When her manager arranged a meeting with director Lee Daniels, the two bonded over “neither thinking [they] should be there,” but Day appreciated the angle of the story and eventually agreed to sign on. She already knew how to sing. What she needed to learn was alchemy — how to take another’s experiences and filter them through her own to create something honest.
Daniels connected her with Tasha Smith (of “Why Did I Get Married?” and “Empire”), who became Day’s acting coach, teaching her how to call up the past and channel it on-screen. “[The training] helped me to actually cope with the trauma in my life — familial pain that I thought I had done away with, but I was just operating still in it,” she says. “Addiction is a big thing in my family. Mental illness is huge. Divorce as well too, and sexual abuse, physical abuse ... I had to dig up all of that stuff, and she really taught me that it can’t just be like, ‘Oh, I remember this, and that was bad.’ You have to relive it.”
In addition to mining her personal history for source material, she looked to those who have played Holiday before, Diana Ross and Audra McDonald, to inform her as well.
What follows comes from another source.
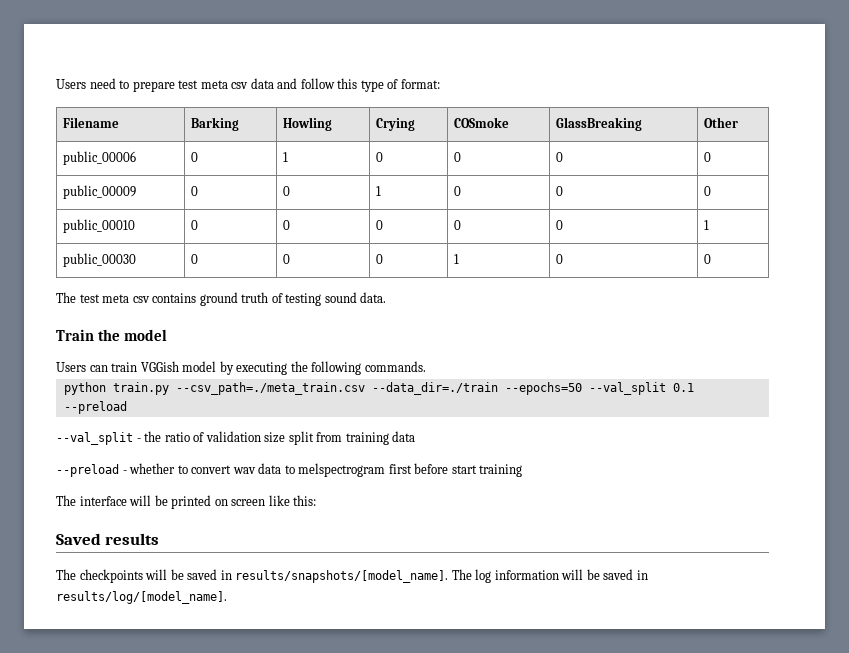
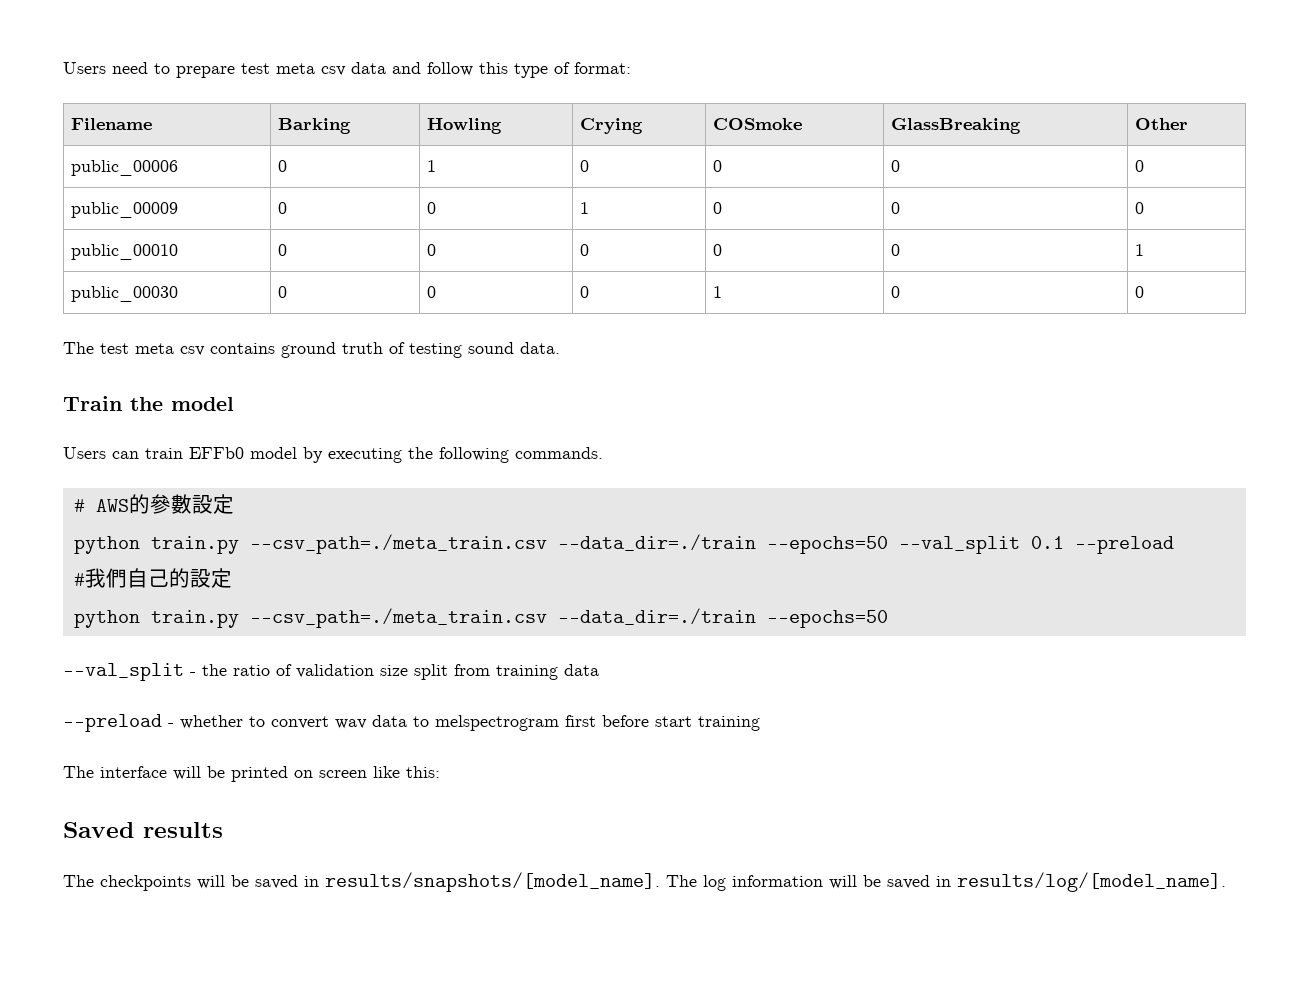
- Users can train VGGish model by executing the following commands.
+ Users can train EFFb0 model by executing the following commands.
+ # AWS的參數設定
+ #我們自己的設定
+ python train.py --csv_path=./meta_train.csv --data_dir=./train --epochs=50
Each found in Holiday something intimate to bring to center, and Day sought to honor (though not remake) all three. The mannerisms and the vocal minutiae were things that needed to be learned, but the fashion — which, Day notes, was central to Holiday’s protest — came naturally.
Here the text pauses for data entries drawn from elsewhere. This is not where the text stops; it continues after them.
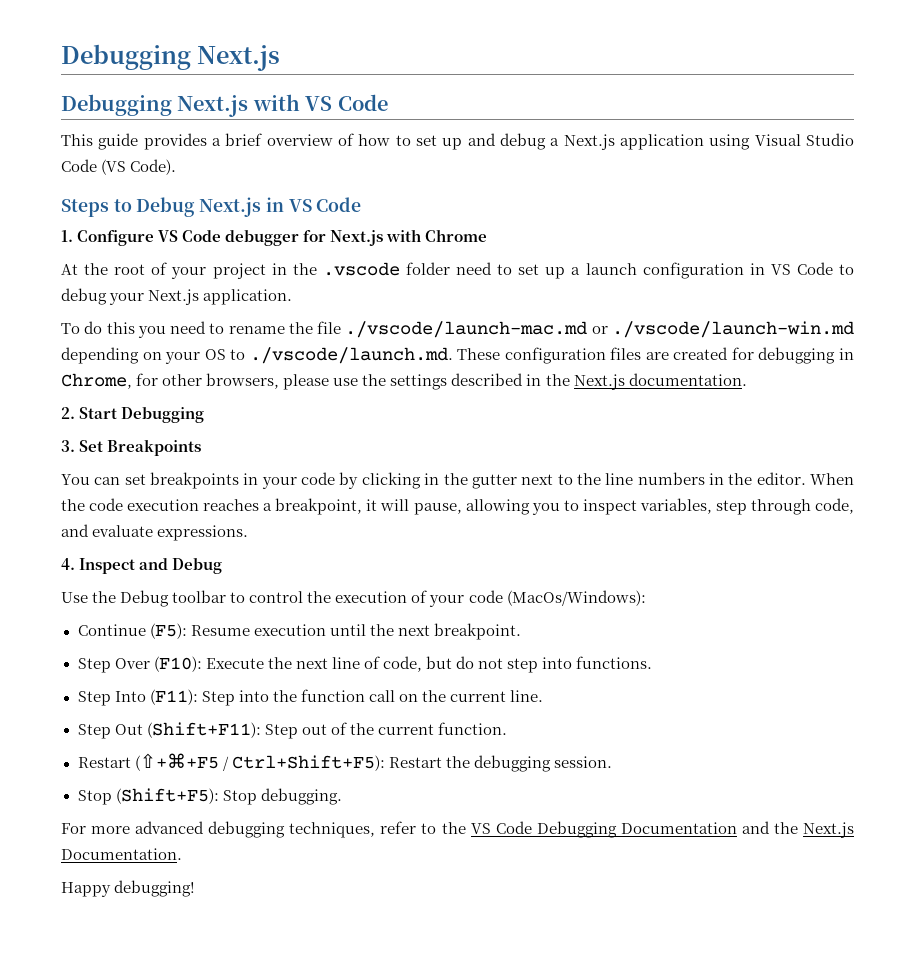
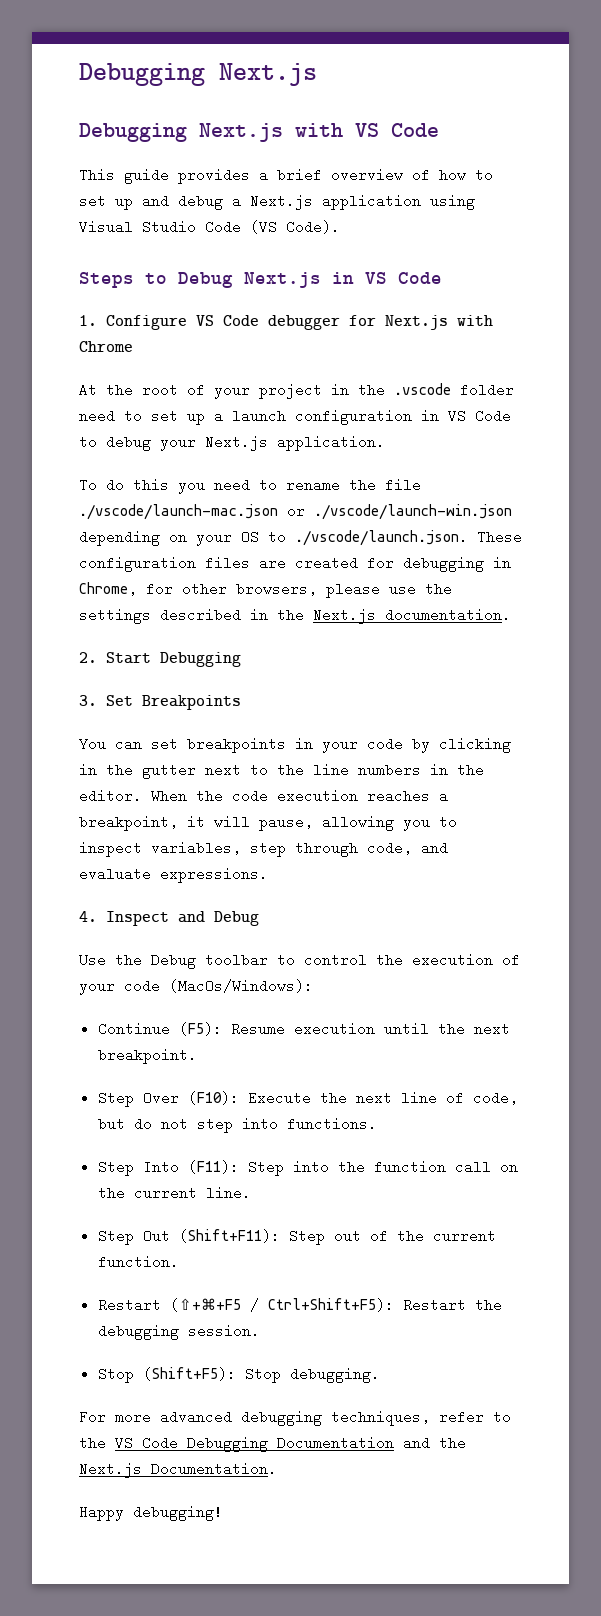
- To do this you need to rename the file ./vscode/launch-mac.md or ./vscode/launch-win.md depending on your OS to ./vscode/launch.md. These configuration files are created for debugging in Chrome, for other browsers, please use the settings described in the Next.js documentation.
+ To do this you need to rename the file ./vscode/launch-mac.json or ./vscode/launch-win.json depending on your OS to ./vscode/launch.json. These configuration files are created for debugging in Chrome, for other browsers, please use the settings described in the Next.js documentation.

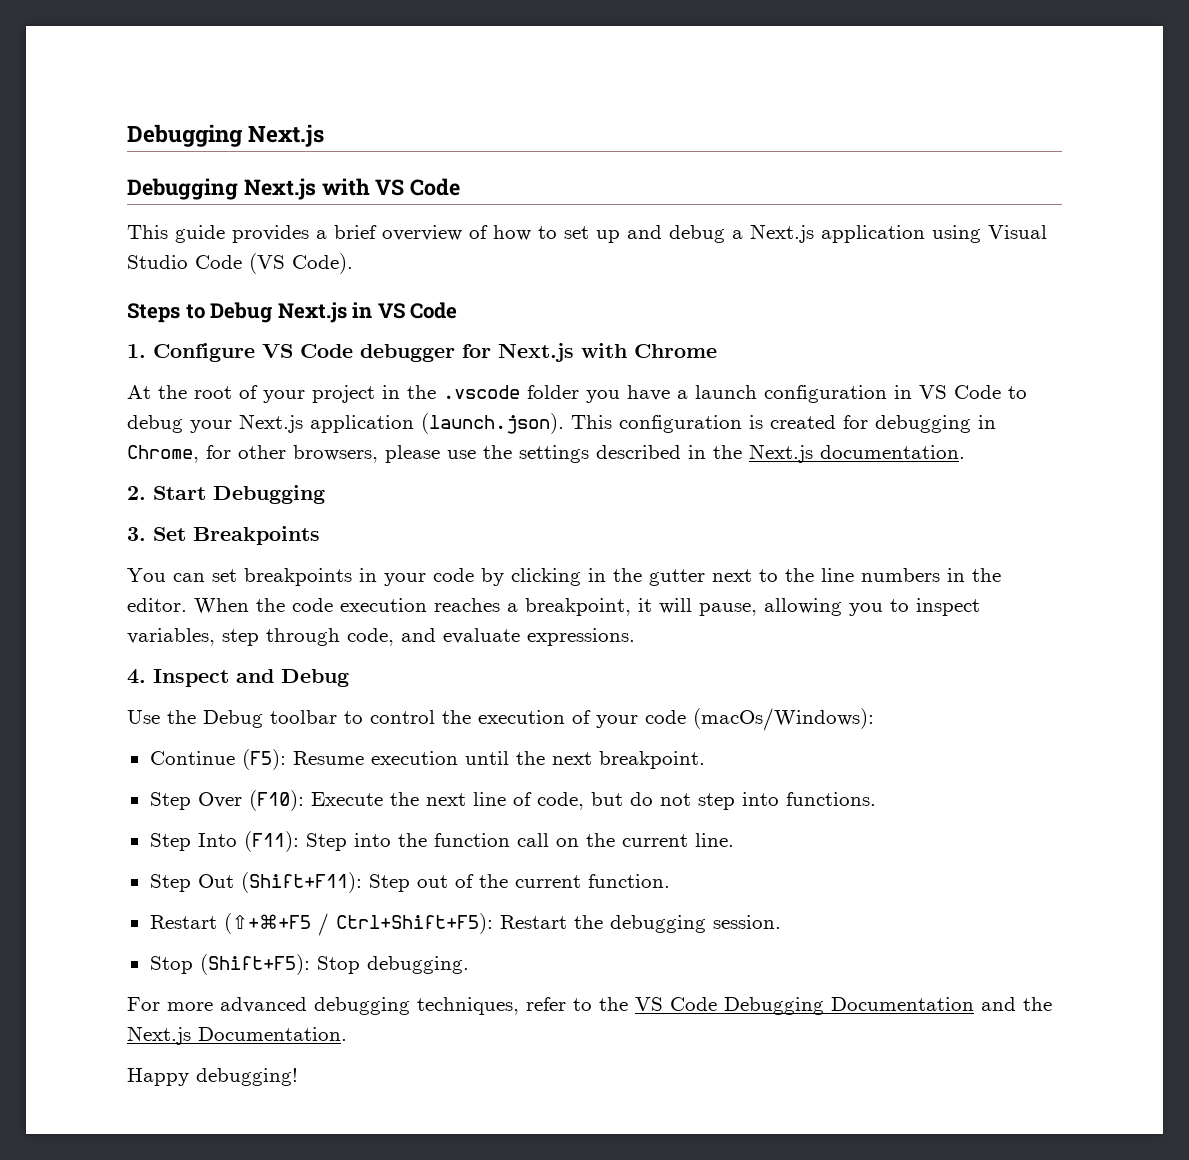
- At the root of your project in the .vscode folder need to set up a launch configuration in VS Code to debug your Next.js application.
- To do this you need to rename the file ./vscode/launch-mac.json or ./vscode/launch-win.json depending on your OS to ./vscode/launch.json. These configuration files are created for debugging in Chrome, for other browsers, please use the settings described in the Next.js documentation.
+ At the root of your project in the .vscode folder you have a launch configuration in VS Code to debug your Next.js application (launch.json). This configuration is created for debugging in Chrome, for other browsers, please use the settings described in the Next.js documentation.
- Use the Debug toolbar to control the execution of your code (MacOs/Windows):
+ Use the Debug toolbar to control the execution of your code (macOs/Windows):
There’s a fearlessness that underscores her current style, a uniquely old Hollywood glam in a sea of ultramodern celebrity fashion that more often resembles high art. Her Google Images page is a collage of bouffed beehive updo’s, pinup-girl curls and bumper bangs adorned in scarves, all finished with elegantly dramatic makeup.
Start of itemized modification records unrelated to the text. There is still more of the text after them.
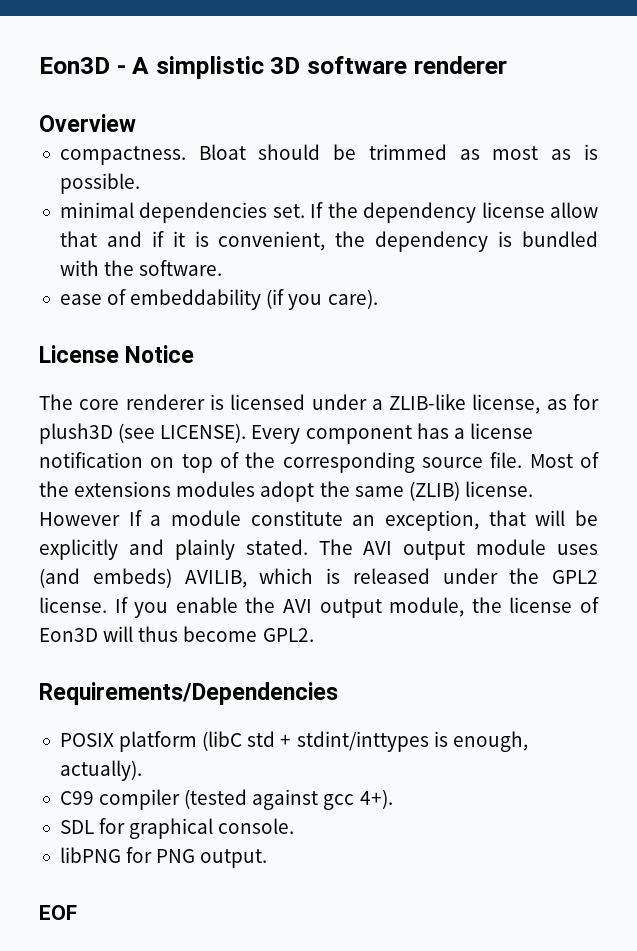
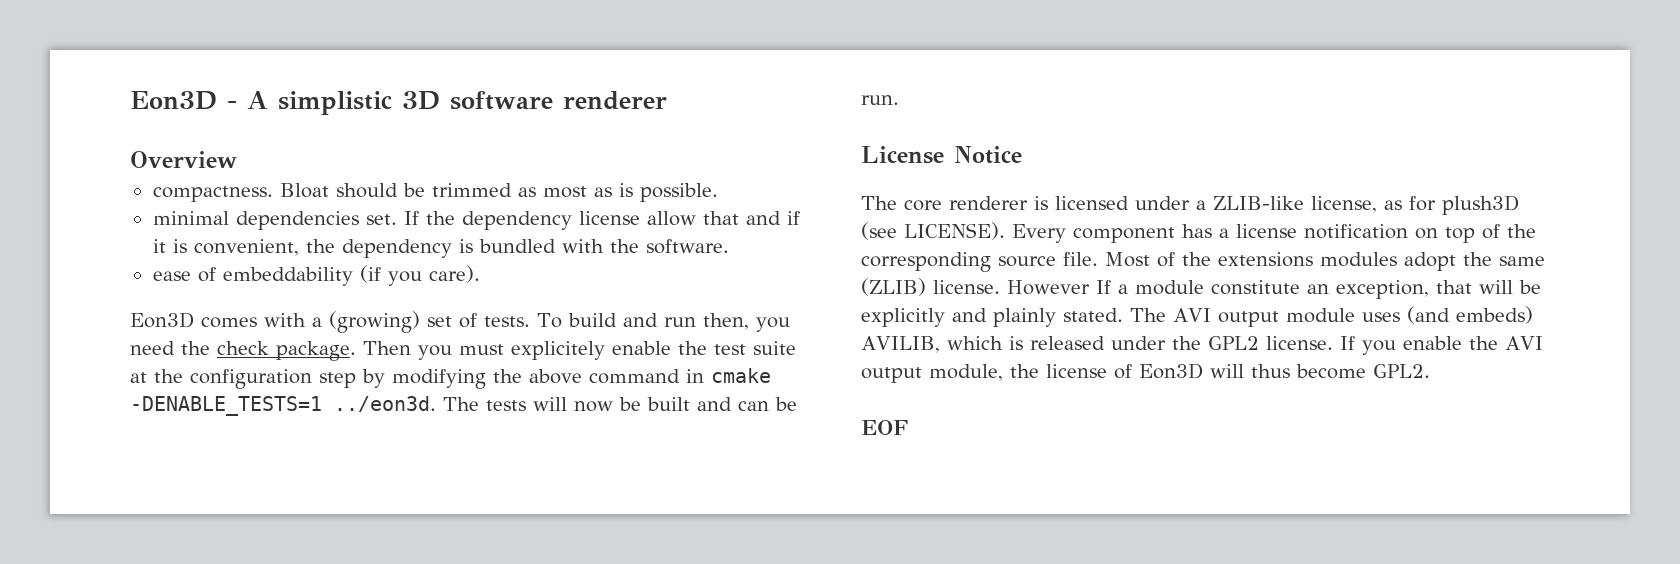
+ Eon3D comes with a (growing) set of tests. To build and run then, you need the check package. Then you must explicitely enable the test suite at the configuration step by modifying the above command in cmake -DENABLE_TESTS=1 ../eon3d. The tests will now be built and can be run.
- Requirements/Dependencies
- POSIX platform (libC std + stdint/inttypes is enough, actually).
- C99 compiler (tested against gcc 4+).
- SDL for graphical console.
- libPNG for PNG output.

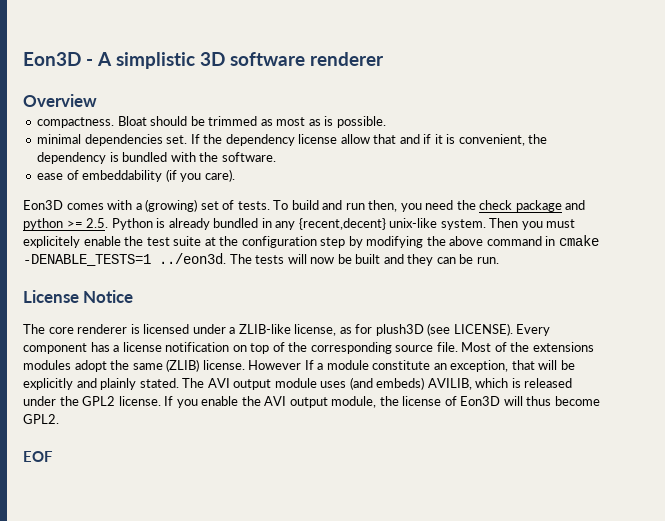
- To build and run then, you need the check package.
+ To build and run then, you need the check package and python >= 2.5. Python is already bundled in any {recent,decent} unix-like system.
- Then you must explicitely enable the test suite at the configuration step by modifying the above command in cmake -DENABLE_TESTS=1 ../eon3d. The tests will now be built and can be run.
+ Then you must explicitely enable the test suite at the configuration step by modifying the above command in cmake -DENABLE_TESTS=1 ../eon3d. The tests will now be built and they can be run.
She has long counted Holiday among her style influences, along with such figures as Lucille Ball, Dorothy Dandridge, Pearl Bailey, Marilyn Monroe, Greta Garbo and Shirley MacLaine (with extra emphasis on the latter). Her father frequented classic car shows, exposing Day to the women who looked the part, no doubt an extension of the Southern California nostalgia-kissed rockabilly subculture to which she attributes her fashion sense as well. If it were up to her, she would’ve just as readily been born in the ‘40s or ‘50s (save for the racial terror aspect, she’s quick to point out, which has only shape-shifted today). But it took her into adulthood to begin leaning into those inclinations due to a self-consciousness that told her she would look stupid or awkward donning the attire of that era.
Later, she realized the source of her pause was the lack of Black people typically associated with period clothing, rockabilly and other spaces that traffic in similar styles. “We were written out of that history sort of the way we were written out of a lot of history,” she says, noting that a desire to rectify that helped her gain confidence. “A big part of it was just wanting to just see more Black faces and fashion pieces depicted in such a way.”
In “The United States vs. Billie Holiday,” Day offers up another kind of historical corrective. This one seeks to undo the character assassination, carried out by Harry J. Anslinger and J. Edgar Hoover, that depicted Billie as a tragic addict who had more problems than redeeming qualities. The chill of her darkness has always been the primary story of Holiday, but Day takes care to tend to the warmth of her light.
“I think Billie Holiday’s life was already a fight in activism, but I think portraying her as well is also a fight in activism,” Day says. “Telling her story is always going to be defiant when it comes to the system, because that’s how she was, and that’s who she was by just living freely.”
Defiance comes in many forms. In the film, the very last we hear of Day’s Holiday, as she lies dying in a hospital bed, is her laugh, one final time, like a spirit giving itself permission to be free — wounded but not broken, mortal and yet eternal.